ACTIVE LIFE: Small steps can lead to big strides in health

NANAIMO - Parks and recreation offers a variety of walking groups people can join this spring and summer.

Pascale Jallabert leads several parks and recreation courses for the city this spring and summer that focus on walking and hiking in outdoor green spaces in the community.

Pascale Jallabert leads several parks and recreation courses for the city this spring and summer that focus on walking and hiking in outdoor green spaces in the community.

Pascale Jallabert wants people to take a walk.

She said walking is one of the most accessible forms of exercise for people who can’t afford to go to the gym or buy workout equipment for their home.
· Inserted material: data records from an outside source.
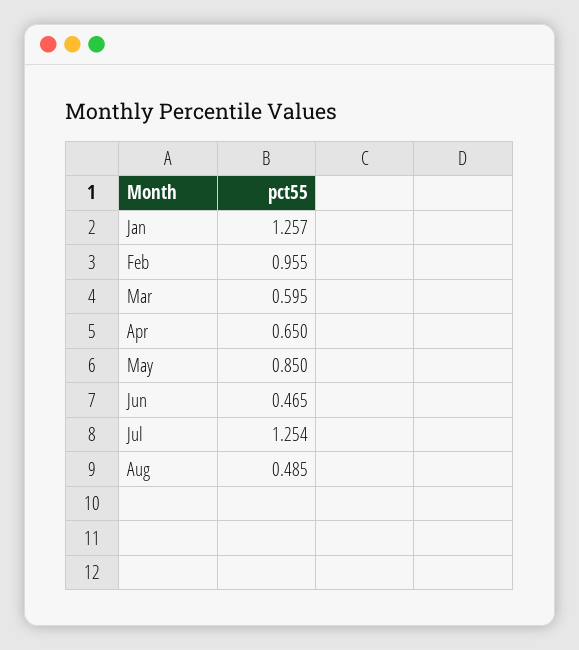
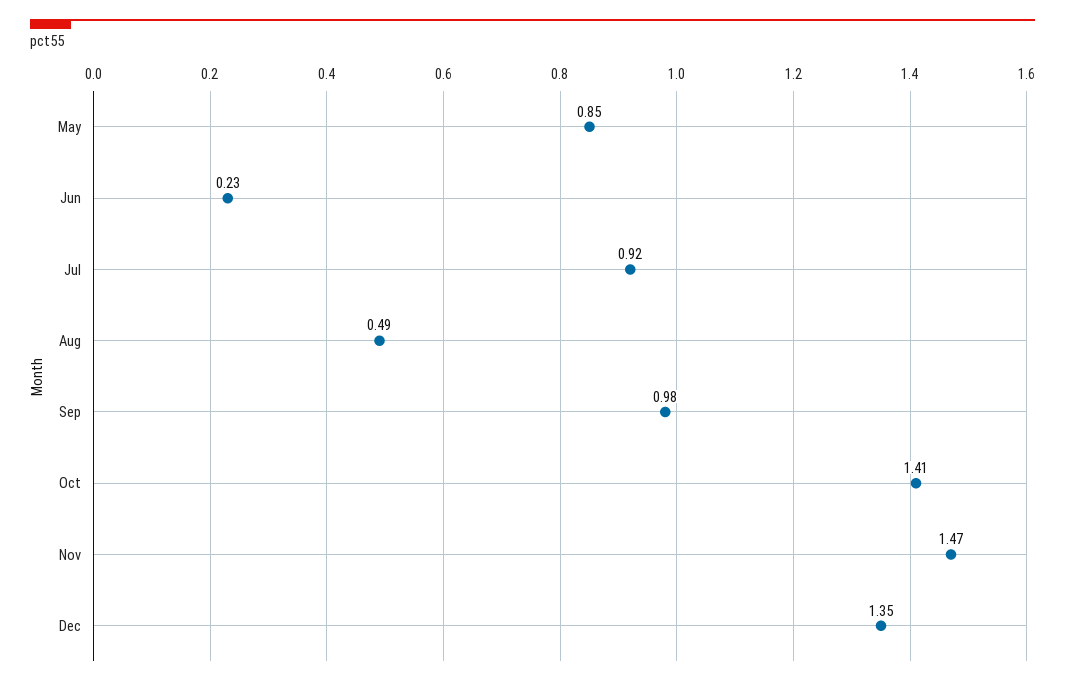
Jan: 1.257 -> none
Feb: 0.955 -> none
Mar: 0.595 -> none
Apr: 0.65 -> none
Jun: 0.465 -> 0.23
Jul: 1.254 -> 0.92
Sep: none -> 0.98
Oct: none -> 1.41
Nov: none -> 1.47
Dec: none -> 1.35

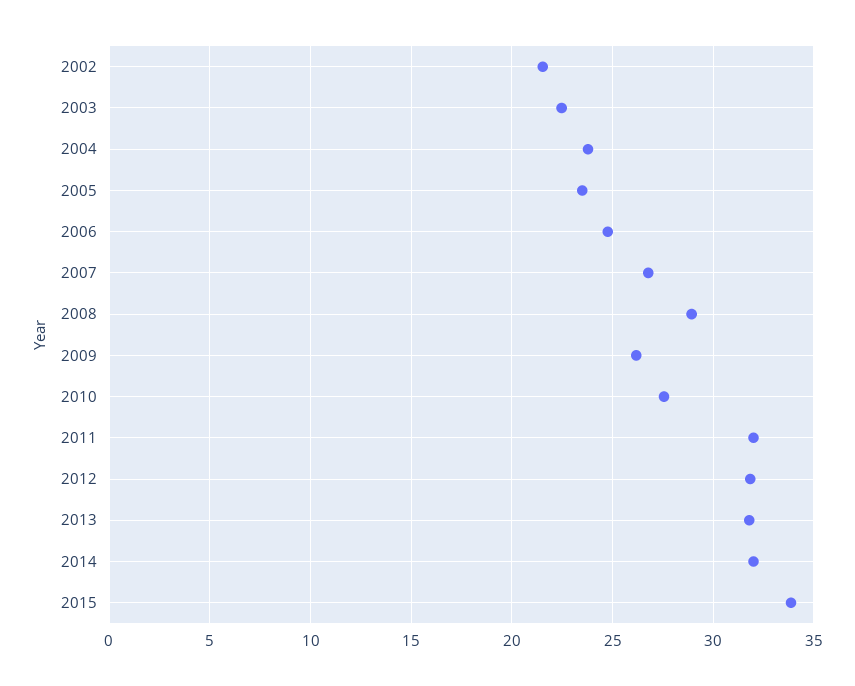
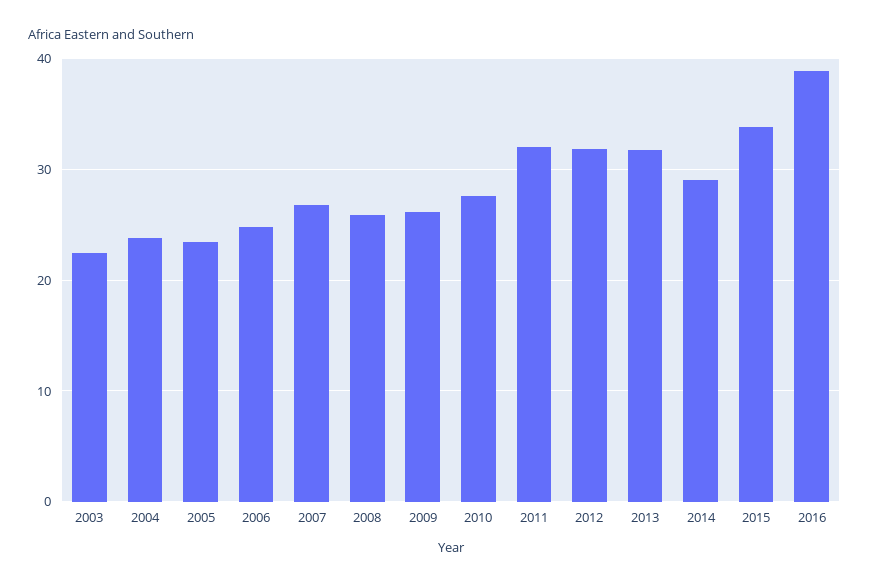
2002: 21.5 -> none
2008: 29 -> 26
2014: 32 -> 29
2016: none -> 39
People can also get various types of workouts from the leisurely and slow paced, to more challenging hill climbs depending on where people take a stroll.

“It’s very important for us to be out and about,” she said.

Jallabert teaches several courses for the City of Nanaimo parks, recreation and culture department this spring and summer.

She leads the Mount Benson Challenge, which consists of three separate hikes up the mountain.

The hikes include going one third, halfway or all the way to the top of Nanaimo’s familiar backdrop. People can join one hike or all three. The first hike is May 11.

She also leads walk fit/yoga fit in Beban Park recreation centre. The course combines walking and yoga activities in the park. Trailblazers is a hiking group that visits various locations throughout the spring and early summer. Hikes range from four to six kilometres.

Jallabert said she likes to change locations for Trailblazers, which helps people explore the city’s parks. She said it is also nice to get out and explore nature.

Even if people have a favourite park they walk in every week, they can still change up their workout routines by taking alternate routes throughout the area.

According to the Participaction website, walking can help boost bone density, reduce risks of stroke, heart attack and some types of diabetes.

It can help lower blood pressure, reduce anxiety and improves posture.

Paying attention to posture and walking technique is important, said Jallabert. Foot spacing while taking strides and posture can be important, especially when walking on uneven terrain.

Jallabert has been a fitness professional for more than 20 years and has a bachelor’s degree in physical and health education as well as a B.C. Recreation and Parks Association certificate in personal training, weight training and group fitness. She also holds yoga fit certification.

Her love of keeping active began in high school with activities such as basketball. She said keeping fit helped her feel more confident and healthy and that feeling got her hooked.

“I always liked moving,” she said. “I am very enthusiastic. I love moving and love sharing that with people.”